■ Your assignment
Among the entries below, find the line with "27924/11/2026 attendu: 2000", then quote it and each following line up to and including the line with "Annandeila Deivida, Kaims", and nothing else.

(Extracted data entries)
↓↓↓

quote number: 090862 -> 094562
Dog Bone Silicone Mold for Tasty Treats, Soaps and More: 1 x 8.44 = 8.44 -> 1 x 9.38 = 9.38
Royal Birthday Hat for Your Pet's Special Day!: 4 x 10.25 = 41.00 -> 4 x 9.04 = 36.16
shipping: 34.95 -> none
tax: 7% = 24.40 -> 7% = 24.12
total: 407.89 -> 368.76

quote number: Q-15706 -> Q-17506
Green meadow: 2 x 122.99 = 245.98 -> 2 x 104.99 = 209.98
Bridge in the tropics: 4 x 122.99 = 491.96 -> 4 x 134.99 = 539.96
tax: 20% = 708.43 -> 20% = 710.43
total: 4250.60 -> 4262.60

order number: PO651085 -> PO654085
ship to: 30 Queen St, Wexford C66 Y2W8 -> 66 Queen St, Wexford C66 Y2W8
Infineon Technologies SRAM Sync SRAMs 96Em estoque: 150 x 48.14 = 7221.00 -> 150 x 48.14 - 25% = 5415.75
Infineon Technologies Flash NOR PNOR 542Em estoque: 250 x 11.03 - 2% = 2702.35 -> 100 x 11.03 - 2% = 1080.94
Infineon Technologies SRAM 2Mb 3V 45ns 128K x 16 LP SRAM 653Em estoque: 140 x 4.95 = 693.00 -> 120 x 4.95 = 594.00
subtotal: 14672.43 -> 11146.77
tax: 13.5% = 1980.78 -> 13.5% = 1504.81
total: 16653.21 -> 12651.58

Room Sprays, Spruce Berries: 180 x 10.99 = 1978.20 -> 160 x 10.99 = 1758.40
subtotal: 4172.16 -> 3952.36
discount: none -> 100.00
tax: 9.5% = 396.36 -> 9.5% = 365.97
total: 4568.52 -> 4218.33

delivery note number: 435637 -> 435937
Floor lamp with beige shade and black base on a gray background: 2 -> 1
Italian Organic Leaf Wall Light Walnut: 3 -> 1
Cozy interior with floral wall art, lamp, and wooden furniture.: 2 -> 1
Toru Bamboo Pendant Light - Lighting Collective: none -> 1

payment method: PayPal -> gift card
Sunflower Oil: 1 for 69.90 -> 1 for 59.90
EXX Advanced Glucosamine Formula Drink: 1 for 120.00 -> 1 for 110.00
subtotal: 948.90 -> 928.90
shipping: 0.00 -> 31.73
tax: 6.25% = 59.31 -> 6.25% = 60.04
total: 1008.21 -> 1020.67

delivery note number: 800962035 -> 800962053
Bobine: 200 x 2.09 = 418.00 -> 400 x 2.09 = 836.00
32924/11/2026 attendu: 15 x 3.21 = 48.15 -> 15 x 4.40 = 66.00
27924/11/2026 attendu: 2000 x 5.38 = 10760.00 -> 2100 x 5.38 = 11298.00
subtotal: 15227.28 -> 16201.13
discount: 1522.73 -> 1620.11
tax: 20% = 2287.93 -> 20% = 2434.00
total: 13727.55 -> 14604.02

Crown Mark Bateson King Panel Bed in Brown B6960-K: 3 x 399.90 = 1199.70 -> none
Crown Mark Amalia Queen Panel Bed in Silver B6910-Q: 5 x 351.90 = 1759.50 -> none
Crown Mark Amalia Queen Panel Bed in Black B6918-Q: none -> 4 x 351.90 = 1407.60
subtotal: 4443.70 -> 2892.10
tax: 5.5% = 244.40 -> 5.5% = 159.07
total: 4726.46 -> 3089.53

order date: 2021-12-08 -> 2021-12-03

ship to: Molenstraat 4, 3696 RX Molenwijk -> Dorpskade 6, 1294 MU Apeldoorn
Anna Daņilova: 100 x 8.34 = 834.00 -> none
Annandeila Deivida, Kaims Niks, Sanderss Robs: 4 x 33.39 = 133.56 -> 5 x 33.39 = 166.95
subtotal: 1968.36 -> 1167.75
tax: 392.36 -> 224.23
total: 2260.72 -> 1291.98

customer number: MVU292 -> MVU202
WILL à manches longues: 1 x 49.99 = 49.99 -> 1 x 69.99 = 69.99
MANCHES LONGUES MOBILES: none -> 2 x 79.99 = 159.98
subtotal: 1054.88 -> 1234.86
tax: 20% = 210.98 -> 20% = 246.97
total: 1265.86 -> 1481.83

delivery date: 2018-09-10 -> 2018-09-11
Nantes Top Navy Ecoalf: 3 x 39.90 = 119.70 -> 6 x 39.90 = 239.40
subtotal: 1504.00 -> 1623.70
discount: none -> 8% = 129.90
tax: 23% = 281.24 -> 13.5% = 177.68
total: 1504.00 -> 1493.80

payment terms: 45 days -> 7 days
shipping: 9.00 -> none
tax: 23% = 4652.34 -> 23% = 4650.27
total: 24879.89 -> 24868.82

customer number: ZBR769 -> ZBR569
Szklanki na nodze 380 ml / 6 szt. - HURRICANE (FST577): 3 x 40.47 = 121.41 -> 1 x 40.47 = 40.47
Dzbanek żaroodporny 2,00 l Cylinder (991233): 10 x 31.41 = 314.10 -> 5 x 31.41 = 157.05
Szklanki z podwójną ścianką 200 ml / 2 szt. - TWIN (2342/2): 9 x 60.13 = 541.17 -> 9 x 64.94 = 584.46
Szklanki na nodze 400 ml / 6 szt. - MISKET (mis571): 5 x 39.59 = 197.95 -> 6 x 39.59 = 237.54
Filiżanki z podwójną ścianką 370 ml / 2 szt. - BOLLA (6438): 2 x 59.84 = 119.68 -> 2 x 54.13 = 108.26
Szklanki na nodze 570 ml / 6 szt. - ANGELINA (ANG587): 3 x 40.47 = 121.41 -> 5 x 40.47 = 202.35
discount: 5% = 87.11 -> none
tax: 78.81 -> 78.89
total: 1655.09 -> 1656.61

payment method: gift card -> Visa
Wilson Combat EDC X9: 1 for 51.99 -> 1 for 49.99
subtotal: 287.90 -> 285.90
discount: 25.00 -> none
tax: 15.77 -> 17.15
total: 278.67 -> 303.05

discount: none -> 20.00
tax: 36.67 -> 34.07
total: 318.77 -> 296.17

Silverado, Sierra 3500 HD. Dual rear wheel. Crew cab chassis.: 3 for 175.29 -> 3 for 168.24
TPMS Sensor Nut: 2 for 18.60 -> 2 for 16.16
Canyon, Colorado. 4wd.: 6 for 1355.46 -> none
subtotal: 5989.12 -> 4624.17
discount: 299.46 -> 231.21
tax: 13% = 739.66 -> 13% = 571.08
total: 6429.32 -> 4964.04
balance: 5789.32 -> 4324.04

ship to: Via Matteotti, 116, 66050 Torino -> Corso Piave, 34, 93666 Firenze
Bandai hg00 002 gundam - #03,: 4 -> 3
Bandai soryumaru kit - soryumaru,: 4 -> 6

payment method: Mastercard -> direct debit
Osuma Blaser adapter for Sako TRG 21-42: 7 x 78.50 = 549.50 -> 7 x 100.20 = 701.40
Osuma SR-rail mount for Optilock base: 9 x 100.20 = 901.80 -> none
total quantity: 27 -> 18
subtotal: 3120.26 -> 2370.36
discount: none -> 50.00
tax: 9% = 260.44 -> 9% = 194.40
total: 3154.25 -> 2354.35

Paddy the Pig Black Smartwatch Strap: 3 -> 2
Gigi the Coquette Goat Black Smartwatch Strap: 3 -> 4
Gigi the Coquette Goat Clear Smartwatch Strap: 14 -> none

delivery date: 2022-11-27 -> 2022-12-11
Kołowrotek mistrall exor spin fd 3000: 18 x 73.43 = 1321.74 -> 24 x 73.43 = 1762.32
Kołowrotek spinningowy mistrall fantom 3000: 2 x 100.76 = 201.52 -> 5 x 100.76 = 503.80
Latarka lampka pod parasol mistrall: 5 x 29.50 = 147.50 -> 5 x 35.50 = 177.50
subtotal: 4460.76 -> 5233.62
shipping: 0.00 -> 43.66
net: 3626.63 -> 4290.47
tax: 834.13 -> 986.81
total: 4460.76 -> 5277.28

↑↑↑

■ Task response
27924/11/2026 attendu: 2000 x 5.38 = 10760.00 -> 2100 x 5.38 = 11298.00
subtotal: 15227.28 -> 16201.13
discount: 1522.73 -> 1620.11
tax: 20% = 2287.93 -> 20% = 2434.00
total: 13727.55 -> 14604.02

Crown Mark Bateson King Panel Bed in Brown B6960-K: 3 x 399.90 = 1199.70 -> none
Crown Mark Amalia Queen Panel Bed in Silver B6910-Q: 5 x 351.90 = 1759.50 -> none
Crown Mark Amalia Queen Panel Bed in Black B6918-Q: none -> 4 x 351.90 = 1407.60
subtotal: 4443.70 -> 2892.10
tax: 5.5% = 244.40 -> 5.5% = 159.07
total: 4726.46 -> 3089.53

order date: 2021-12-08 -> 2021-12-03

ship to: Molenstraat 4, 3696 RX Molenwijk -> Dorpskade 6, 1294 MU Apeldoorn
Anna Daņilova: 100 x 8.34 = 834.00 -> none
Annandeila Deivida, Kaims Niks, Sanderss Robs: 4 x 33.39 = 133.56 -> 5 x 33.39 = 166.95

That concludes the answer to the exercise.